(Change detection outputs)

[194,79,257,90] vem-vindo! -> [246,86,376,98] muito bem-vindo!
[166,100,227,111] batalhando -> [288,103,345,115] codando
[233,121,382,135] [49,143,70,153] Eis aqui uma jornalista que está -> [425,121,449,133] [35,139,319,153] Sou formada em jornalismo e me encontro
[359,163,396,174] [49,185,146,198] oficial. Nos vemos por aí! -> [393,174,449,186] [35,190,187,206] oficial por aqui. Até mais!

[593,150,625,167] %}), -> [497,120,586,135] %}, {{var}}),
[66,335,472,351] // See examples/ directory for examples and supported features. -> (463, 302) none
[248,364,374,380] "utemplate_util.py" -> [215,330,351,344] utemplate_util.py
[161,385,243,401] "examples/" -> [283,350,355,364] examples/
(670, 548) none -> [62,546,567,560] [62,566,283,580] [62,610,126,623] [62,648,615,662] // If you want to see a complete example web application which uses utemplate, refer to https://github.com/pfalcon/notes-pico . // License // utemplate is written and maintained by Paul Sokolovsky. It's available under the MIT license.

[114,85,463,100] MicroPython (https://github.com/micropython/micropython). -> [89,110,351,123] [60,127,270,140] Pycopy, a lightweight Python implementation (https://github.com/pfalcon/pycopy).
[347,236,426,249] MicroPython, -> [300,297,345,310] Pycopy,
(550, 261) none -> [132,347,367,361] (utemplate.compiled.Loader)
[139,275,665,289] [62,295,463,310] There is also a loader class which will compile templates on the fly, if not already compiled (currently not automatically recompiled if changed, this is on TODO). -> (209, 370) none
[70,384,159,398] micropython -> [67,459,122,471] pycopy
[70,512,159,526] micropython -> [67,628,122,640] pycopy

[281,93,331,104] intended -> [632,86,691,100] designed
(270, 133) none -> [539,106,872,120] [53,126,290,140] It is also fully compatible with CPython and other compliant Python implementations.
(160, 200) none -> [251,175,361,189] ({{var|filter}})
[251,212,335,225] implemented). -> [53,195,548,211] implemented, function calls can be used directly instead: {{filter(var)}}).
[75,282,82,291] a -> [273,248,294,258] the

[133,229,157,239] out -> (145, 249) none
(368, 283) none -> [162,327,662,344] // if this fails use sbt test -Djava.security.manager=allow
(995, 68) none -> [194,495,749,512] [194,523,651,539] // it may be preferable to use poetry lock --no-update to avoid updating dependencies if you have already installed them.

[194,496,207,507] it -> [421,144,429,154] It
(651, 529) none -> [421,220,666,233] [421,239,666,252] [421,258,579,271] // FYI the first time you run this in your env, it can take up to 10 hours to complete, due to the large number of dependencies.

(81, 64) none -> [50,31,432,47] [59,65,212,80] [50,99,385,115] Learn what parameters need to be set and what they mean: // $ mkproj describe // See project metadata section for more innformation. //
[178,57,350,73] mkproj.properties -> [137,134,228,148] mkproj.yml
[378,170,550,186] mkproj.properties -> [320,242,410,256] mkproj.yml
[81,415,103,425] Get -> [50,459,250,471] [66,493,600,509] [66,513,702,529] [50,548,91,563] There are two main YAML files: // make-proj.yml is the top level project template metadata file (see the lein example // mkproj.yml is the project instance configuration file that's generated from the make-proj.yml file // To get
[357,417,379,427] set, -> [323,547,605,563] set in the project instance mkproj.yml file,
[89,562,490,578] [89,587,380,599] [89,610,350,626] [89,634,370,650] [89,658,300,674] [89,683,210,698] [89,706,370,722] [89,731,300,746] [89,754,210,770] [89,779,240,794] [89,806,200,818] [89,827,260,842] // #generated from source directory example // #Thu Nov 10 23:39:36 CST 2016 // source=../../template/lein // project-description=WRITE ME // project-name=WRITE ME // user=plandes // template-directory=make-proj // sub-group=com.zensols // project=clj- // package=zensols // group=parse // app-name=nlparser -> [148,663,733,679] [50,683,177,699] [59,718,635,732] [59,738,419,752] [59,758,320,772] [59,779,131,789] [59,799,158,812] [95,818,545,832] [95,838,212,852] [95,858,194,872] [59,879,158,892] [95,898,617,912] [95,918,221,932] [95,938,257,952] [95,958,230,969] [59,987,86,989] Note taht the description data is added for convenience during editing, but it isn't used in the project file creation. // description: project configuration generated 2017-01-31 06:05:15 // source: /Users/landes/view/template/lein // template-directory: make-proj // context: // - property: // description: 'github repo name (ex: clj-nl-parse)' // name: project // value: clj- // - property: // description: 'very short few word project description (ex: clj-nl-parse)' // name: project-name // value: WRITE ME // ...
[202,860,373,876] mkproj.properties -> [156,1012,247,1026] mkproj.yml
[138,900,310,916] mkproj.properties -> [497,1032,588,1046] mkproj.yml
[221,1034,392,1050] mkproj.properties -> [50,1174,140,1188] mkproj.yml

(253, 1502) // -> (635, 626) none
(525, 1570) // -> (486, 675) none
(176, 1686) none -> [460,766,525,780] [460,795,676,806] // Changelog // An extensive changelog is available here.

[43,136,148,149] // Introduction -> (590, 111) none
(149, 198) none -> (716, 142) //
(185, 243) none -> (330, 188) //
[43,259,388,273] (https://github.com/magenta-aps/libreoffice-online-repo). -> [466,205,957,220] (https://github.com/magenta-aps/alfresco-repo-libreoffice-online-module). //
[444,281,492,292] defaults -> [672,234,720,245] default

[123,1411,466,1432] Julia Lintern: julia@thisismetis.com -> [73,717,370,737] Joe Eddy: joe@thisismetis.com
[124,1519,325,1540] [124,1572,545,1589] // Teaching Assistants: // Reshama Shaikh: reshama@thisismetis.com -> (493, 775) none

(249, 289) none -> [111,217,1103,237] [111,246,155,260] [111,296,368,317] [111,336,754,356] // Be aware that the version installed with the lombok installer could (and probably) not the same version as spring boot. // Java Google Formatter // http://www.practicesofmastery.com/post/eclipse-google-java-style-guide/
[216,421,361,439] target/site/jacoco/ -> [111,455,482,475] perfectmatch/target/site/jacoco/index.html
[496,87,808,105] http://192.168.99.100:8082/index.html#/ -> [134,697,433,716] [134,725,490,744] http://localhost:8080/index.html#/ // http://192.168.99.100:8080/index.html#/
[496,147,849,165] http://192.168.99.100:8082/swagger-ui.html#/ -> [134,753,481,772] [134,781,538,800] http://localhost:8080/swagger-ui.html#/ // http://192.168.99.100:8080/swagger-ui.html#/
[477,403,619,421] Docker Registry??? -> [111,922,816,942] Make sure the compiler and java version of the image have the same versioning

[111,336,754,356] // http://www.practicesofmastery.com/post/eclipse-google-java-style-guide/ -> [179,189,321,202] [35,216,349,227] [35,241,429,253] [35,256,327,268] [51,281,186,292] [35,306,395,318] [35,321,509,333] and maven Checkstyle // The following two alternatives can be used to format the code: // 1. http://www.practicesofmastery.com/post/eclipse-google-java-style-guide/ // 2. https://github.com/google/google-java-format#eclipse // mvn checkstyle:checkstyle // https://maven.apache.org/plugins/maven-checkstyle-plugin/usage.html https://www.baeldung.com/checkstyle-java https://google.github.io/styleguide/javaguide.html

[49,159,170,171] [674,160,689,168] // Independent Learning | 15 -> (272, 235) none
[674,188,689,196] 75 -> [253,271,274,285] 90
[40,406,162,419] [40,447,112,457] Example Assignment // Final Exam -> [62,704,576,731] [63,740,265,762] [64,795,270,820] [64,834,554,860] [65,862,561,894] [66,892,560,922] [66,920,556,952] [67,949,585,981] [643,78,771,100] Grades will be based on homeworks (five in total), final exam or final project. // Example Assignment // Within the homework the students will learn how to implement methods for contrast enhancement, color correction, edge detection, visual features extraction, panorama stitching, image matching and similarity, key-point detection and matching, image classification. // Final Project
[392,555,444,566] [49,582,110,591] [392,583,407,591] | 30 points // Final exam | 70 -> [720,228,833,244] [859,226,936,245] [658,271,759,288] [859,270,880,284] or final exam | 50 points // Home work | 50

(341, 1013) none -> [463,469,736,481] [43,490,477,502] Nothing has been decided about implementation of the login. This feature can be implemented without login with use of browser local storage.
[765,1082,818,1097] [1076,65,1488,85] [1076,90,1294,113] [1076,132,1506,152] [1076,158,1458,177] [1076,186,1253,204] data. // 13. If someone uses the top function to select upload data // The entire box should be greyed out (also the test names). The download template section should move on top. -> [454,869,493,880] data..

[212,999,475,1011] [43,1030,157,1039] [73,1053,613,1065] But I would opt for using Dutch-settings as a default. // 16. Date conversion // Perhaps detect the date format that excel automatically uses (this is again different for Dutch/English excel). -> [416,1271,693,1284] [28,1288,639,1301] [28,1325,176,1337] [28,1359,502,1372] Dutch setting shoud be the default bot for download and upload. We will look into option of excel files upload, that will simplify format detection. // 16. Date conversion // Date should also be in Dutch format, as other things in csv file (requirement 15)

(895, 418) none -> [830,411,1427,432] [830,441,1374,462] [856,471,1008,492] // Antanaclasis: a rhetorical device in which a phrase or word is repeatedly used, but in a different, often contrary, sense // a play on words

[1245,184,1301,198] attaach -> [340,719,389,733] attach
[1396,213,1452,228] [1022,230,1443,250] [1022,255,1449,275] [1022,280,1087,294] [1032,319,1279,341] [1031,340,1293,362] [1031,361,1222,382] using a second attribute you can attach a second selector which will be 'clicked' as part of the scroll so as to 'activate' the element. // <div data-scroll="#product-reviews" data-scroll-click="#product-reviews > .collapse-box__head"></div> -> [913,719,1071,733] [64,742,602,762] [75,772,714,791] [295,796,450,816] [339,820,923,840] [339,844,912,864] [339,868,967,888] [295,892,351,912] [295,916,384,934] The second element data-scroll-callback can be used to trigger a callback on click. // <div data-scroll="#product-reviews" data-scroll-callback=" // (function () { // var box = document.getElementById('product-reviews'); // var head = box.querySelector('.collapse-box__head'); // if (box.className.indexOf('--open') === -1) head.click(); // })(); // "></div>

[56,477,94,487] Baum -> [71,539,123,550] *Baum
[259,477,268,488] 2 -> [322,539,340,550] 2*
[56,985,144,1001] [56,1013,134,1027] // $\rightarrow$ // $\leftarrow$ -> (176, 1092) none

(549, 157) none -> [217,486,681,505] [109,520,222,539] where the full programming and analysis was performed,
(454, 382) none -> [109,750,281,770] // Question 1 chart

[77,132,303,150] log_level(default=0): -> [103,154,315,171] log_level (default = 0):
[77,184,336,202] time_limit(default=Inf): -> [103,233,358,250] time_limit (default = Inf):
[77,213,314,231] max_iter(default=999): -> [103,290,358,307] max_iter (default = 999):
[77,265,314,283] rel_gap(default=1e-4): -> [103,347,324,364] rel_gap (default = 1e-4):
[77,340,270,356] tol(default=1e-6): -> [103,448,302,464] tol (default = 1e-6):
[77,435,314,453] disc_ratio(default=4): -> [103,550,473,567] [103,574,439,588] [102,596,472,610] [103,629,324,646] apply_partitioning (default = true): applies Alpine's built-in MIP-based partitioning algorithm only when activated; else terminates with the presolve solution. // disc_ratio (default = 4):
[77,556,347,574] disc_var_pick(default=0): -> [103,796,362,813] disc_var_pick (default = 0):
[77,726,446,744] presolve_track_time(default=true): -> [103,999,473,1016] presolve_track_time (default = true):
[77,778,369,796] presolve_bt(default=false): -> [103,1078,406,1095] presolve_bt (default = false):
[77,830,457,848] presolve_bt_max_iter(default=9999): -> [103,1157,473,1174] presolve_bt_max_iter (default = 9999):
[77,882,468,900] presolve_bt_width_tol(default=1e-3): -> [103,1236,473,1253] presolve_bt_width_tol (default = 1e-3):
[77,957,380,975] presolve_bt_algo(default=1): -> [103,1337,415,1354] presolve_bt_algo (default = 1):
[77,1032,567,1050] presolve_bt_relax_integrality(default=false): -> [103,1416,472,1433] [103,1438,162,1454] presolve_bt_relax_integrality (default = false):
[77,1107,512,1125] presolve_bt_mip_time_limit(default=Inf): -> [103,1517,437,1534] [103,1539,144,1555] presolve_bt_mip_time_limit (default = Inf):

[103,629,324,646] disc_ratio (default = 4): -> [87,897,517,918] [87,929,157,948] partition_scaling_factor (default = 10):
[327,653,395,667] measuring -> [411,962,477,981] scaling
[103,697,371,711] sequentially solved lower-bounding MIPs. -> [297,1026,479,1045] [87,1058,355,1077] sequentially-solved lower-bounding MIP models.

§ **Required work**:
An exact copy of the lines above, from the one containing "[1245,184,1301,198] attaach ->" through the one containing "[77,340,270,356] tol(default=1e-6): ->", is the whole of the answer.

§ **Answer box**:
[1245,184,1301,198] attaach -> [340,719,389,733] attach
[1396,213,1452,228] [1022,230,1443,250] [1022,255,1449,275] [1022,280,1087,294] [1032,319,1279,341] [1031,340,1293,362] [1031,361,1222,382] using a second attribute you can attach a second selector which will be 'clicked' as part of the scroll so as to 'activate' the element. // <div data-scroll="#product-reviews" data-scroll-click="#product-reviews > .collapse-box__head"></div> -> [913,719,1071,733] [64,742,602,762] [75,772,714,791] [295,796,450,816] [339,820,923,840] [339,844,912,864] [339,868,967,888] [295,892,351,912] [295,916,384,934] The second element data-scroll-callback can be used to trigger a callback on click. // <div data-scroll="#product-reviews" data-scroll-callback=" // (function () { // var box = document.getElementById('product-reviews'); // var head = box.querySelector('.collapse-box__head'); // if (box.className.indexOf('--open') === -1) head.click(); // })(); // "></div>

[56,477,94,487] Baum -> [71,539,123,550] *Baum
[259,477,268,488] 2 -> [322,539,340,550] 2*
[56,985,144,1001] [56,1013,134,1027] // $\rightarrow$ // $\leftarrow$ -> (176, 1092) none

(549, 157) none -> [217,486,681,505] [109,520,222,539] where the full programming and analysis was performed,
(454, 382) none -> [109,750,281,770] // Question 1 chart

[77,132,303,150] log_level(default=0): -> [103,154,315,171] log_level (default = 0):
[77,184,336,202] time_limit(default=Inf): -> [103,233,358,250] time_limit (default = Inf):
[77,213,314,231] max_iter(default=999): -> [103,290,358,307] max_iter (default = 999):
[77,265,314,283] rel_gap(default=1e-4): -> [103,347,324,364] rel_gap (default = 1e-4):
[77,340,270,356] tol(default=1e-6): -> [103,448,302,464] tol (default = 1e-6):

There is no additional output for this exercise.